## Aim of the task
Return the full set of entries precisely. Do not carry over any pictures.

## Excerpted data
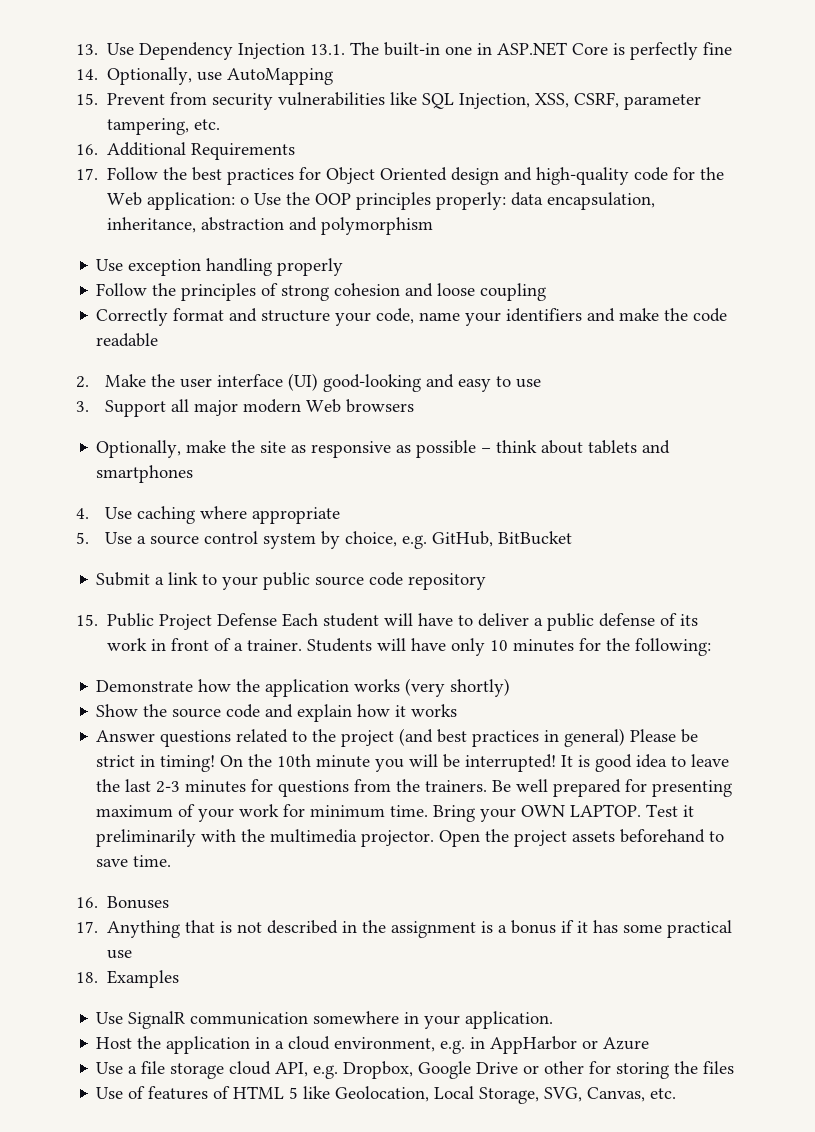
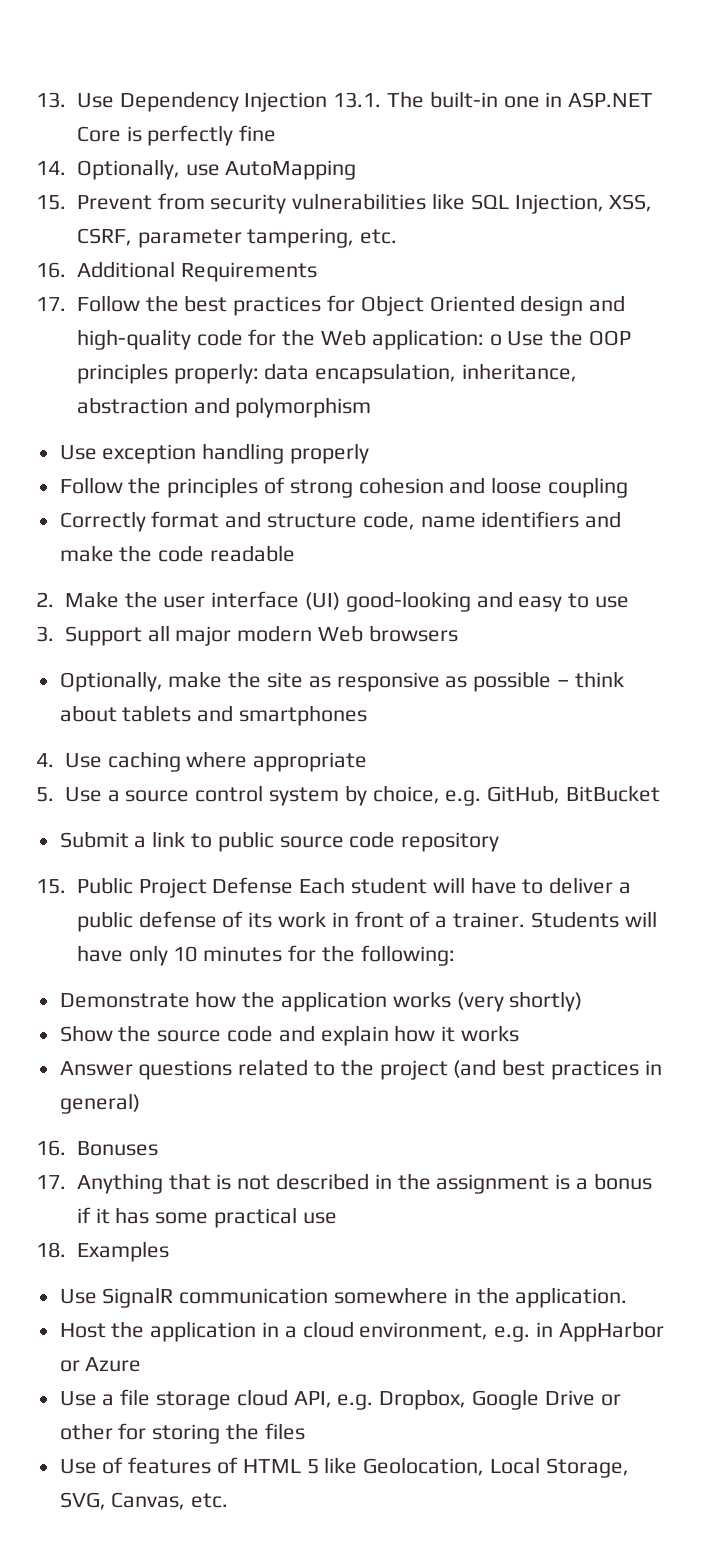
- Correctly format and structure your code, name your identifiers and make the code readable
+ Correctly format and structure code, name identifiers and make the code readable
- Submit a link to your public source code repository
+ Submit a link to public source code repository
- Answer questions related to the project (and best practices in general) Please be strict in timing! On the 10th minute you will be interrupted! It is good idea to leave the last 2-3 minutes for questions from the trainers. Be well prepared for presenting maximum of your work for minimum time. Bring your OWN LAPTOP. Test it preliminarily with the multimedia projector. Open the project assets beforehand to save time.
+ Answer questions related to the project (and best practices in general)
- Use SignalR communication somewhere in your application.
+ Use SignalR communication somewhere in the application.

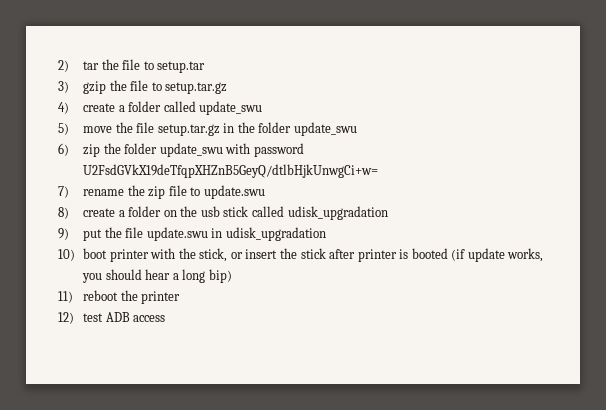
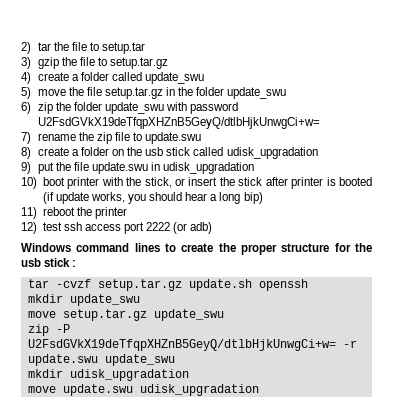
- 12) test ADB access
+ 12) test ssh access port 2222 (or adb)
+ Windows command lines to create the proper structure for the usb stick :
+ tar -cvzf setup.tar.gz update.sh openssh
+ mkdir update_swu
+ move setup.tar.gz update_swu
+ zip -P U2FsdGVkX19deTfqpXHZnB5GeyQ/dtlbHjkUnwgCi+w= -r update.swu update_swu
+ mkdir udisk_upgradation
+ move update.swu udisk_upgradation

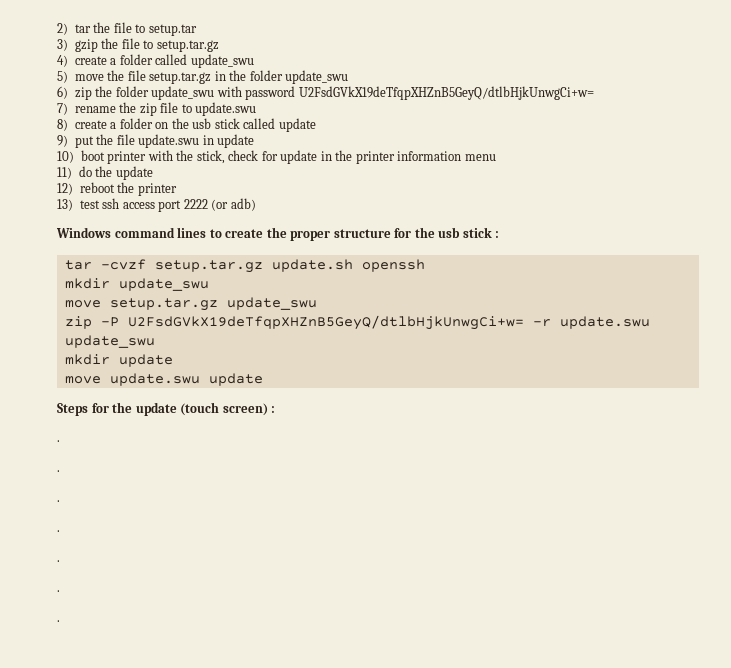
- 8) create a folder on the usb stick called udisk_upgradation
+ 8) create a folder on the usb stick called update
- 9) put the file update.swu in udisk_upgradation
+ 9) put the file update.swu in update
- 10) boot printer with the stick, or insert the stick after printer is booted (if update works, you should hear a long bip)
- 11) reboot the printer
+ 10) boot printer with the stick, check for update in the printer information menu
+ 11) do the update
+ 12) reboot the printer
- 12) test ssh access port 2222 (or adb)
+ 13) test ssh access port 2222 (or adb)
- mkdir udisk_upgradation
+ mkdir update
- move update.swu udisk_upgradation
+ move update.swu update
+ Steps for the update (touch screen) :
+ .
+ .
+ .
+ .
+ .
+ .
+ .

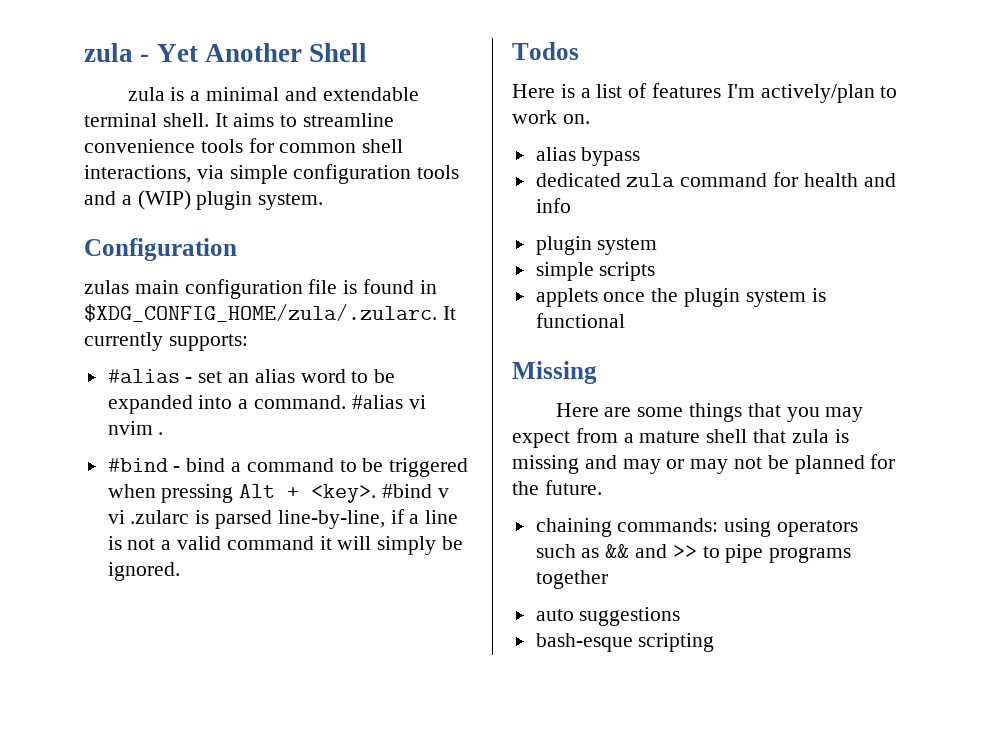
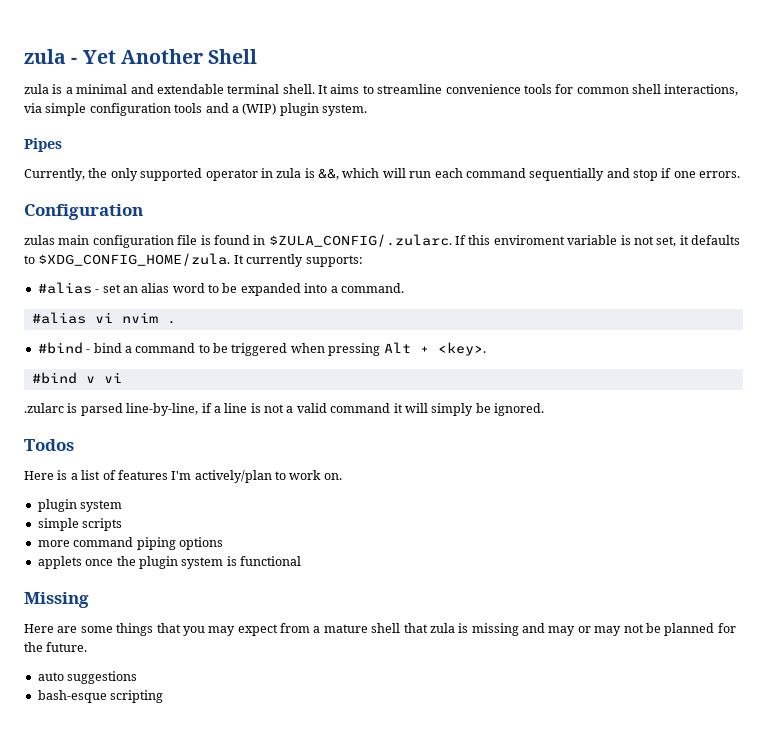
+ Pipes
+ Currently, the only supported operator in zula is &&, which will run each command sequentially and stop if one errors.
- zulas main configuration file is found in $XDG_CONFIG_HOME/zula/.zularc. It currently supports:
+ zulas main configuration file is found in $ZULA_CONFIG/.zularc. If this enviroment variable is not set, it defaults to $XDG_CONFIG_HOME/zula. It currently supports:
- #alias - set an alias word to be expanded into a command. #alias vi nvim .
+ #alias - set an alias word to be expanded into a command.
+ #alias vi nvim .
- #bind - bind a command to be triggered when pressing Alt + <key>. #bind v vi .zularc is parsed line-by-line, if a line is not a valid command it will simply be ignored.
+ #bind - bind a command to be triggered when pressing Alt + <key>.
+ #bind v vi
+ .zularc is parsed line-by-line, if a line is not a valid command it will simply be ignored.
- alias bypass
- dedicated zula command for health and info
+ more command piping options
- chaining commands: using operators such as && and >> to pipe programs together

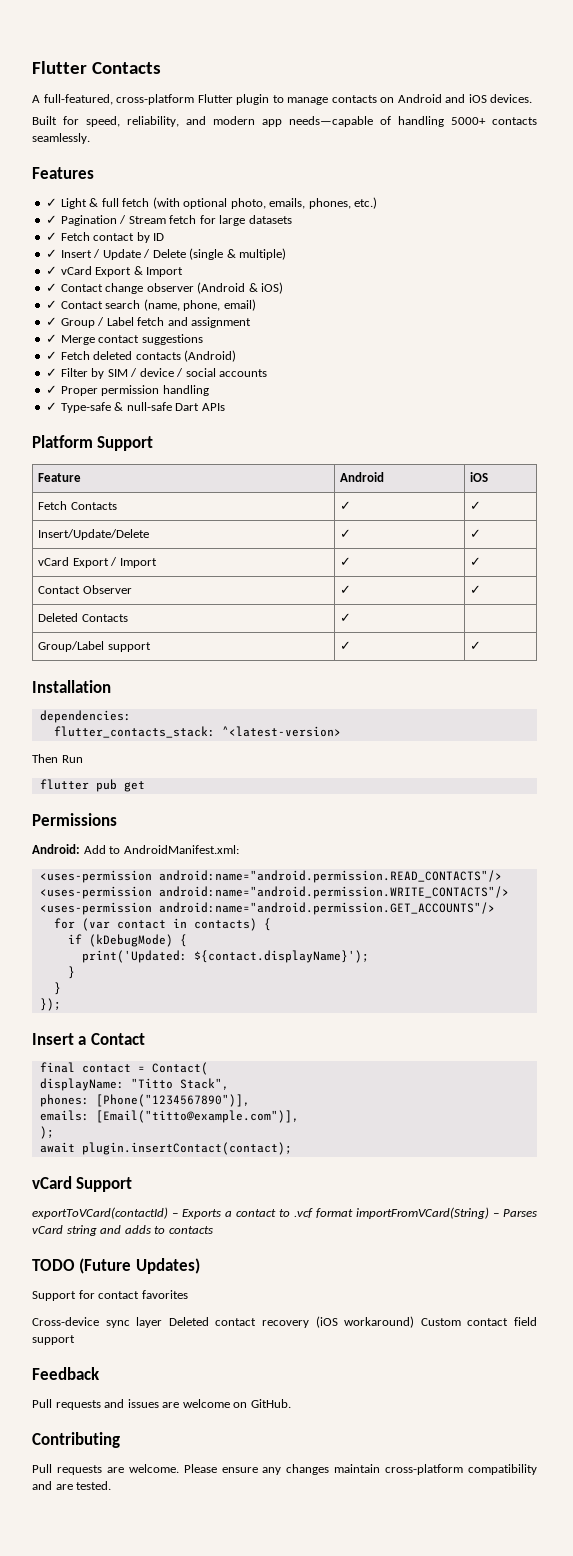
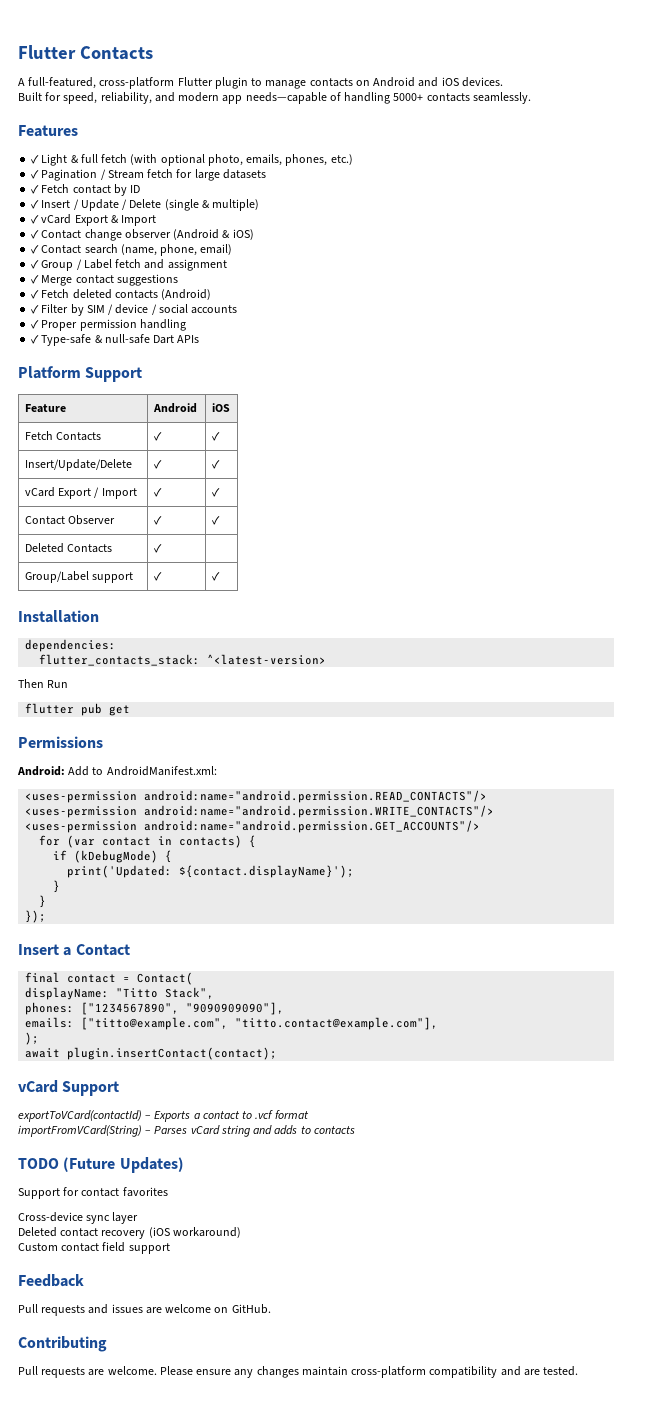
- phones: [Phone("1234567890")],
+ phones: ["1234567890", "9090909090"],
- emails: [Email("titto@example.com")],
+ emails: ["titto@example.com", "titto.contact@example.com"],
- exportToVCard(contactId) – Exports a contact to .vcf format importFromVCard(String) – Parses vCard string and adds to contacts
+ exportToVCard(contactId) – Exports a contact to .vcf format
+ importFromVCard(String) – Parses vCard string and adds to contacts
- Cross-device sync layer Deleted contact recovery (iOS workaround) Custom contact field support
+ Cross-device sync layer
+ Deleted contact recovery (iOS workaround)
+ Custom contact field support

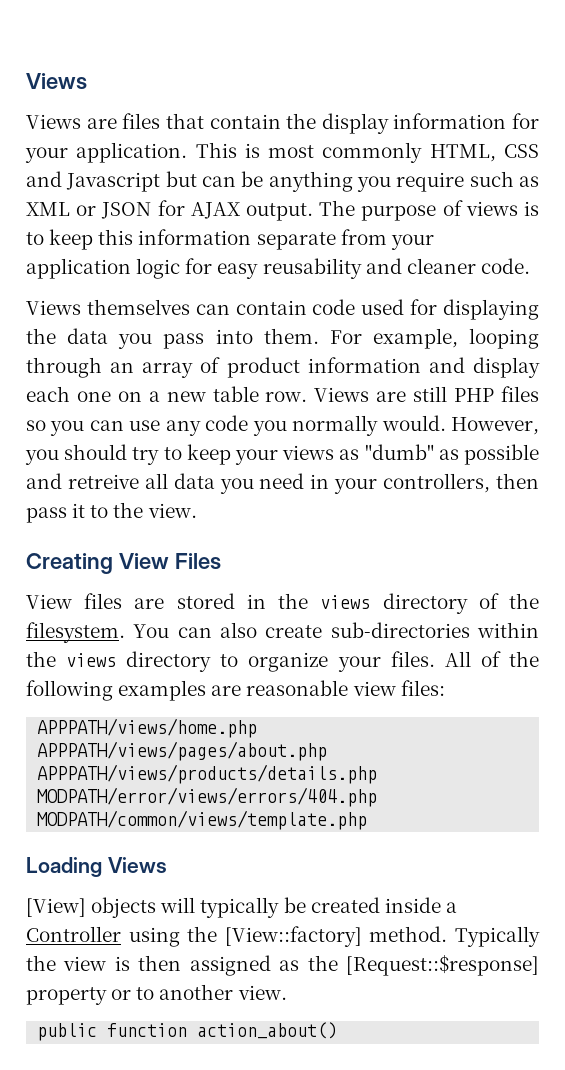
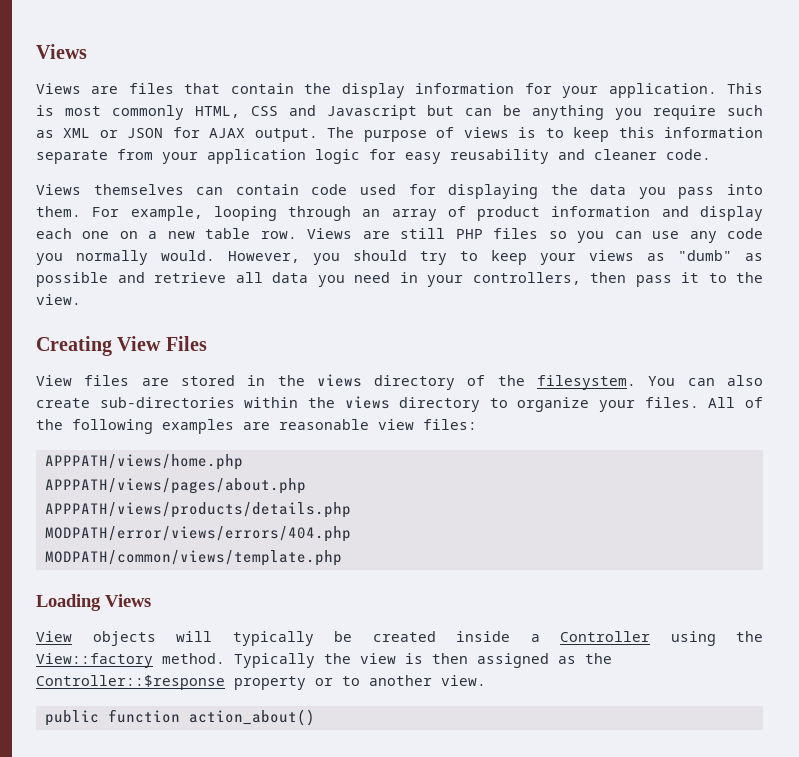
- However, you should try to keep your views as "dumb" as possible and retreive all data you need in your controllers, then pass it to the view.
+ However, you should try to keep your views as "dumb" as possible and retrieve all data you need in your controllers, then pass it to the view.
- [View] objects will typically be created inside a Controller using the [View::factory] method.
+ View objects will typically be created inside a Controller using the View::factory method.
- Typically the view is then assigned as the [Request::$response] property or to another view.
+ Typically the view is then assigned as the Controller::$response property or to another view.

## Finished task
- Correctly format and structure your code, name your identifiers and make the code readable
+ Correctly format and structure code, name identifiers and make the code readable
- Submit a link to your public source code repository
+ Submit a link to public source code repository
- Answer questions related to the project (and best practices in general) Please be strict in timing! On the 10th minute you will be interrupted! It is good idea to leave the last 2-3 minutes for questions from the trainers. Be well prepared for presenting maximum of your work for minimum time. Bring your OWN LAPTOP. Test it preliminarily with the multimedia projector. Open the project assets beforehand to save time.
+ Answer questions related to the project (and best practices in general)
- Use SignalR communication somewhere in your application.
+ Use SignalR communication somewhere in the application.

- 12) test ADB access
+ 12) test ssh access port 2222 (or adb)
+ Windows command lines to create the proper structure for the usb stick :
+ tar -cvzf setup.tar.gz update.sh openssh
+ mkdir update_swu
+ move setup.tar.gz update_swu
+ zip -P U2FsdGVkX19deTfqpXHZnB5GeyQ/dtlbHjkUnwgCi+w= -r update.swu update_swu
+ mkdir udisk_upgradation
+ move update.swu udisk_upgradation

- 8) create a folder on the usb stick called udisk_upgradation
+ 8) create a folder on the usb stick called update
- 9) put the file update.swu in udisk_upgradation
+ 9) put the file update.swu in update
- 10) boot printer with the stick, or insert the stick after printer is booted (if update works, you should hear a long bip)
- 11) reboot the printer
+ 10) boot printer with the stick, check for update in the printer information menu
+ 11) do the update
+ 12) reboot the printer
- 12) test ssh access port 2222 (or adb)
+ 13) test ssh access port 2222 (or adb)
- mkdir udisk_upgradation
+ mkdir update
- move update.swu udisk_upgradation
+ move update.swu update
+ Steps for the update (touch screen) :
+ .
+ .
+ .
+ .
+ .
+ .
+ .

+ Pipes
+ Currently, the only supported operator in zula is &&, which will run each command sequentially and stop if one errors.
- zulas main configuration file is found in $XDG_CONFIG_HOME/zula/.zularc. It currently supports:
+ zulas main configuration file is found in $ZULA_CONFIG/.zularc. If this enviroment variable is not set, it defaults to $XDG_CONFIG_HOME/zula. It currently supports:
- #alias - set an alias word to be expanded into a command. #alias vi nvim .
+ #alias - set an alias word to be expanded into a command.
+ #alias vi nvim .
- #bind - bind a command to be triggered when pressing Alt + <key>. #bind v vi .zularc is parsed line-by-line, if a line is not a valid command it will simply be ignored.
+ #bind - bind a command to be triggered when pressing Alt + <key>.
+ #bind v vi
+ .zularc is parsed line-by-line, if a line is not a valid command it will simply be ignored.
- alias bypass
- dedicated zula command for health and info
+ more command piping options
- chaining commands: using operators such as && and >> to pipe programs together

- phones: [Phone("1234567890")],
+ phones: ["1234567890", "9090909090"],
- emails: [Email("titto@example.com")],
+ emails: ["titto@example.com", "titto.contact@example.com"],
- exportToVCard(contactId) – Exports a contact to .vcf format importFromVCard(String) – Parses vCard string and adds to contacts
+ exportToVCard(contactId) – Exports a contact to .vcf format
+ importFromVCard(String) – Parses vCard string and adds to contacts
- Cross-device sync layer Deleted contact recovery (iOS workaround) Custom contact field support
+ Cross-device sync layer
+ Deleted contact recovery (iOS workaround)
+ Custom contact field support

- However, you should try to keep your views as "dumb" as possible and retreive all data you need in your controllers, then pass it to the view.
+ However, you should try to keep your views as "dumb" as possible and retrieve all data you need in your controllers, then pass it to the view.
- [View] objects will typically be created inside a Controller using the [View::factory] method.
+ View objects will typically be created inside a Controller using the View::factory method.
- Typically the view is then assigned as the [Request::$response] property or to another view.
+ Typically the view is then assigned as the Controller::$response property or to another view.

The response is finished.